▸ TASK ITEM
The answer must restate the listing word for word, without its images.

______________________________

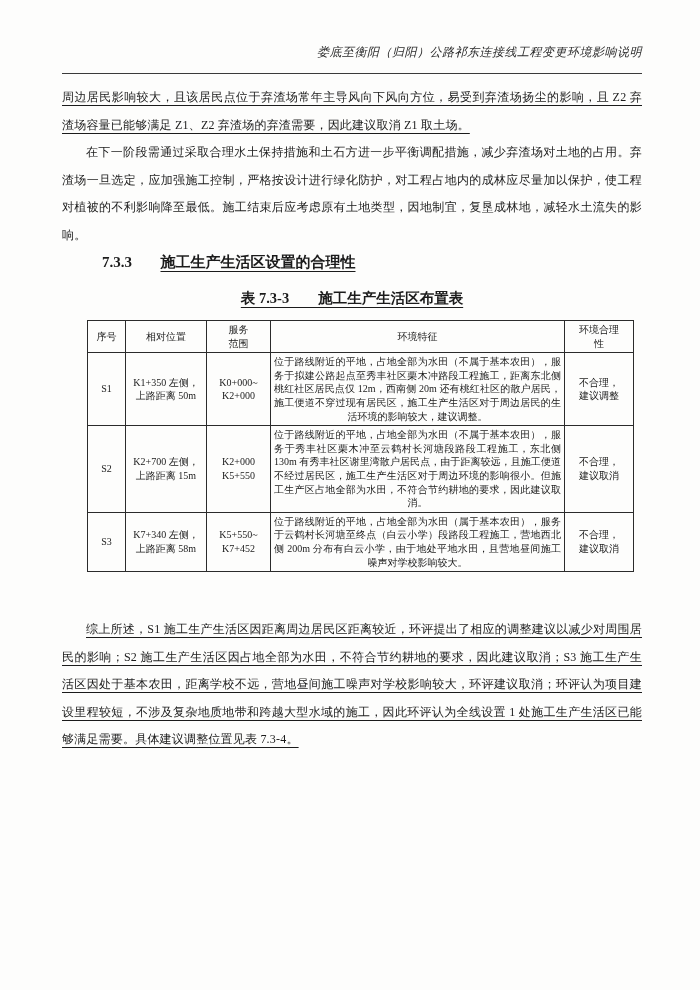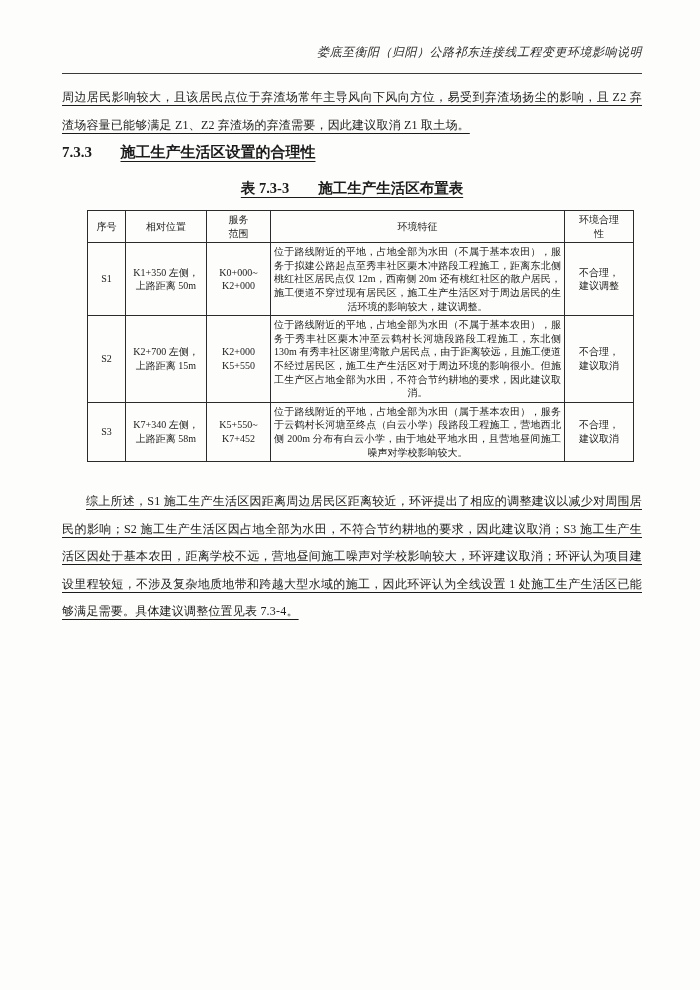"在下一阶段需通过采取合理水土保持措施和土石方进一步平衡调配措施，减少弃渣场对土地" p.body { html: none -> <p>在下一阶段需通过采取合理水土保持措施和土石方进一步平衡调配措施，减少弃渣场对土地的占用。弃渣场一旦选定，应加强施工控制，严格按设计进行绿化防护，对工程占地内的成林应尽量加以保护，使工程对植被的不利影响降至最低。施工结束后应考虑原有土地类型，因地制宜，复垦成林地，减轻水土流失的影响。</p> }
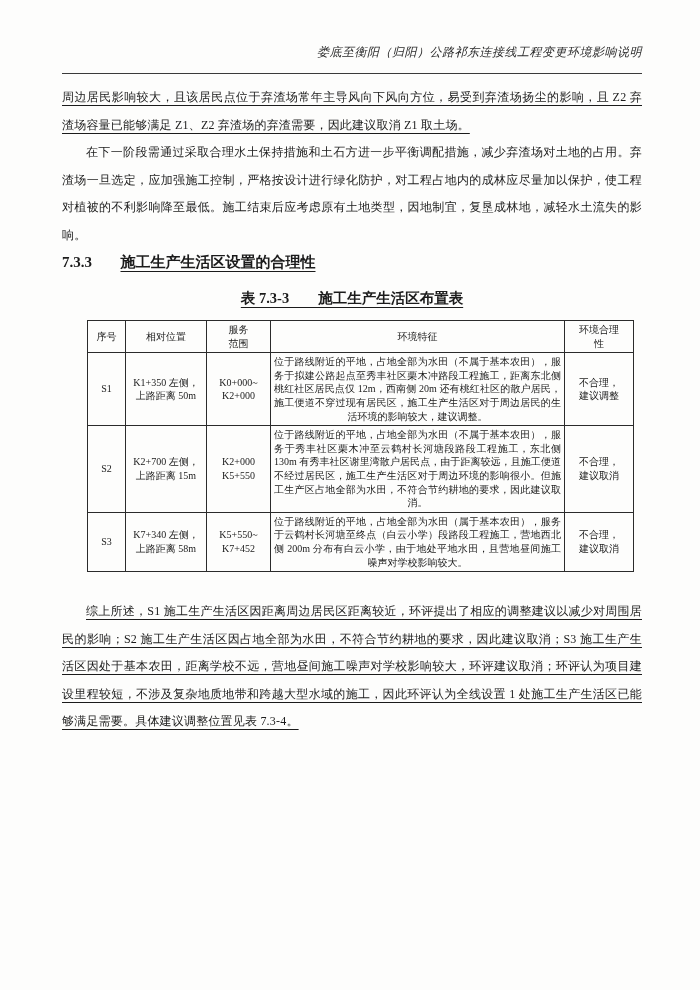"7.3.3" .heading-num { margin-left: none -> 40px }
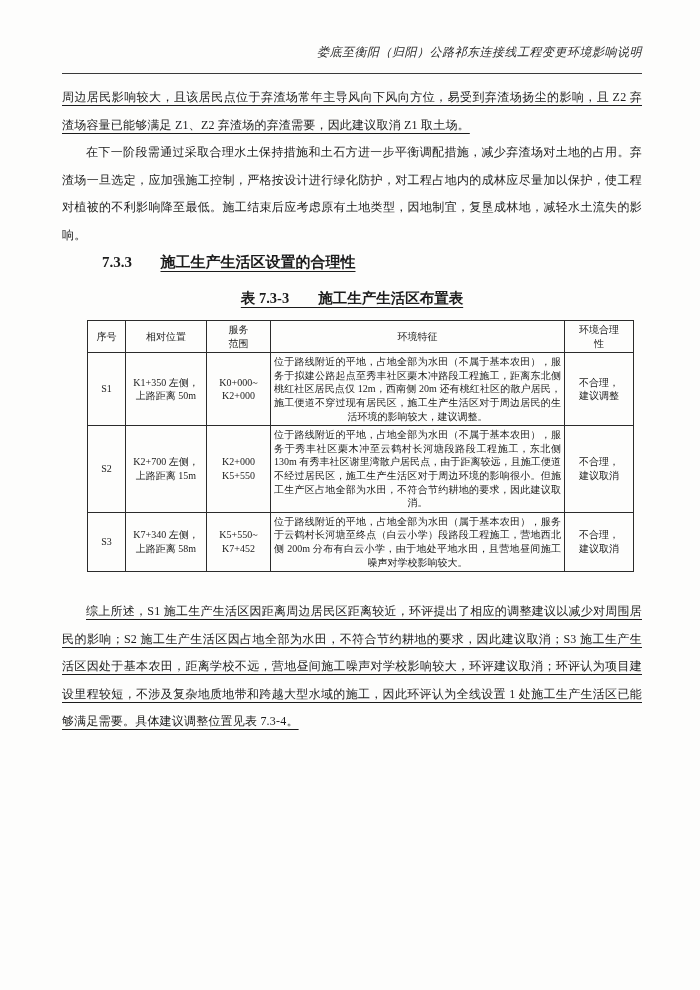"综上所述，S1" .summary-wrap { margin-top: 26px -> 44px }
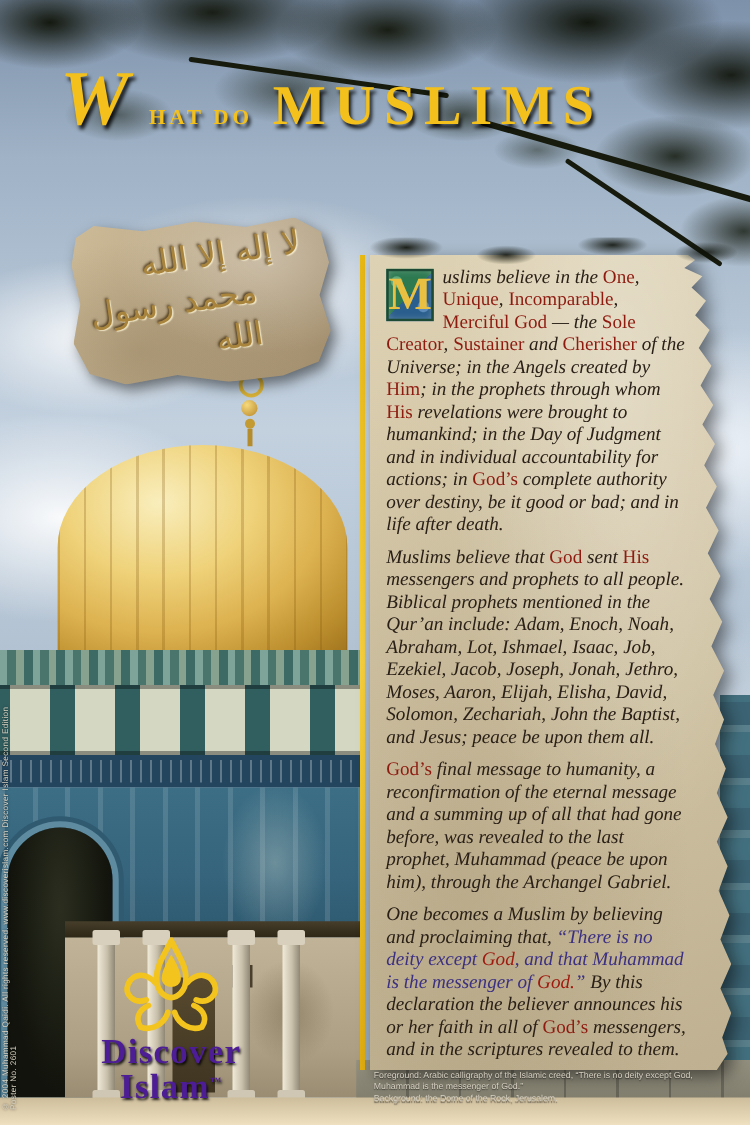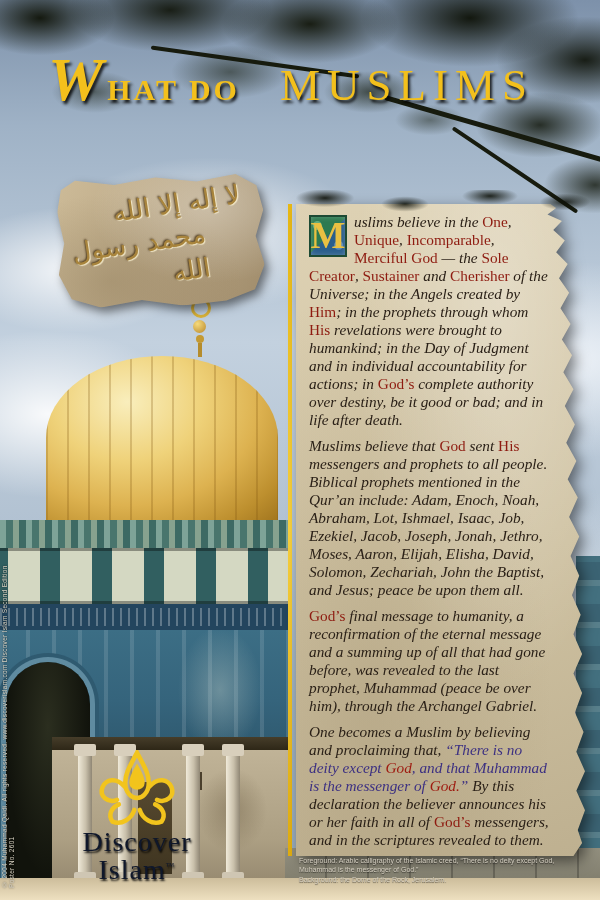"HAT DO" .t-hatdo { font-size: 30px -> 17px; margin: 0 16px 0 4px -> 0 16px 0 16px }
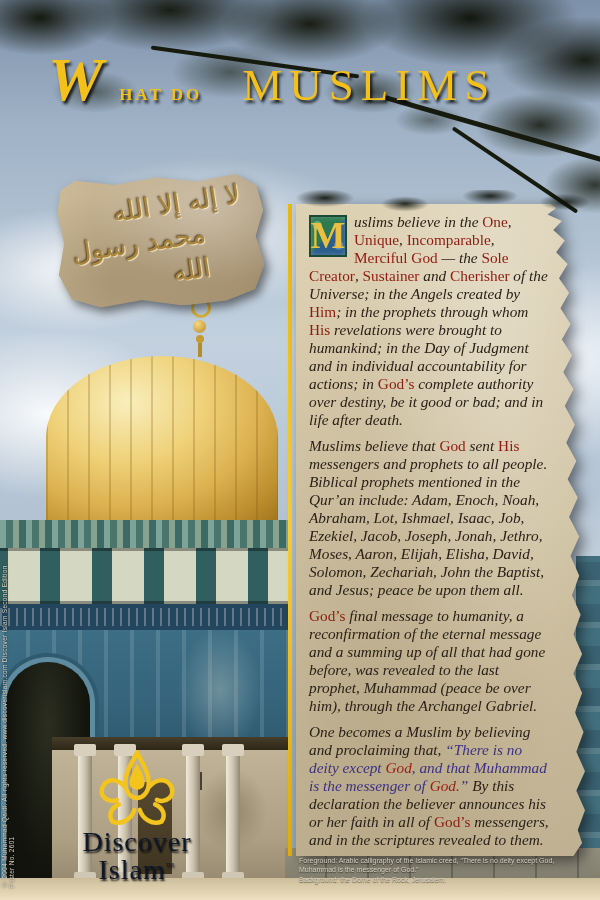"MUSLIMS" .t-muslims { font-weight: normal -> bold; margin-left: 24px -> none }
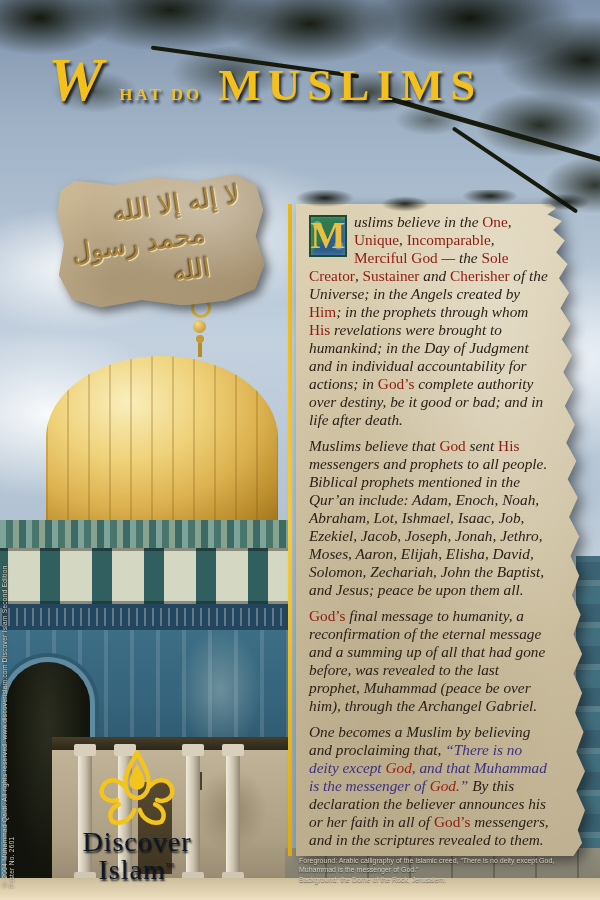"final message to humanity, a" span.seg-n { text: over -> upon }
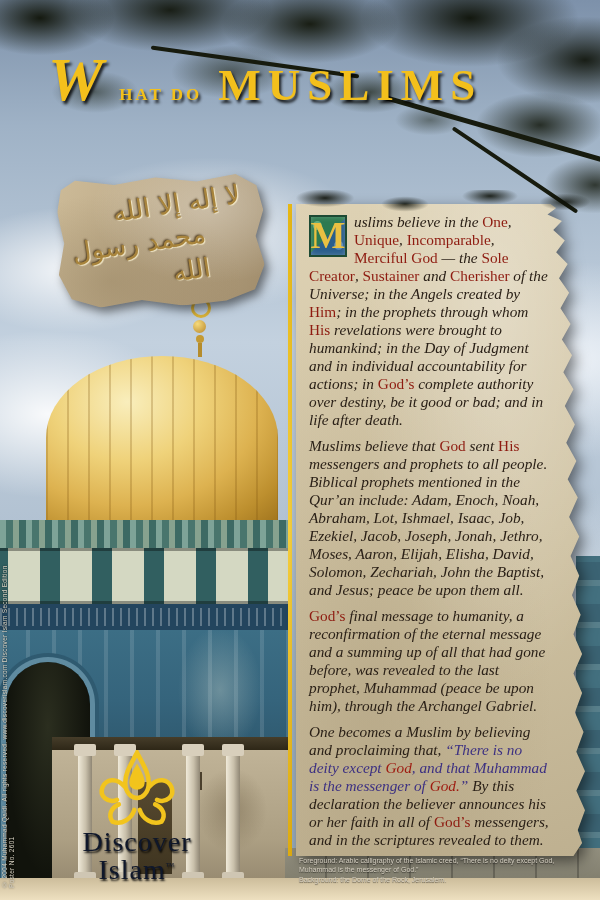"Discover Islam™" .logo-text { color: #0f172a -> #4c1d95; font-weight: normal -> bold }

______________________________

▸ EXERCISE OUTPUT
"在下一阶段需通过采取合理水土保持措施和土石方进一步平衡调配措施，减少弃渣场对土地" p.body { html: none -> <p>在下一阶段需通过采取合理水土保持措施和土石方进一步平衡调配措施，减少弃渣场对土地的占用。弃渣场一旦选定，应加强施工控制，严格按设计进行绿化防护，对工程占地内的成林应尽量加以保护，使工程对植被的不利影响降至最低。施工结束后应考虑原有土地类型，因地制宜，复垦成林地，减轻水土流失的影响。</p> }
"7.3.3" .heading-num { margin-left: none -> 40px }
"综上所述，S1" .summary-wrap { margin-top: 26px -> 44px }
"HAT DO" .t-hatdo { font-size: 30px -> 17px; margin: 0 16px 0 4px -> 0 16px 0 16px }
"MUSLIMS" .t-muslims { font-weight: normal -> bold; margin-left: 24px -> none }
"final message to humanity, a" span.seg-n { text: over -> upon }
"Discover Islam™" .logo-text { color: #0f172a -> #4c1d95; font-weight: normal -> bold }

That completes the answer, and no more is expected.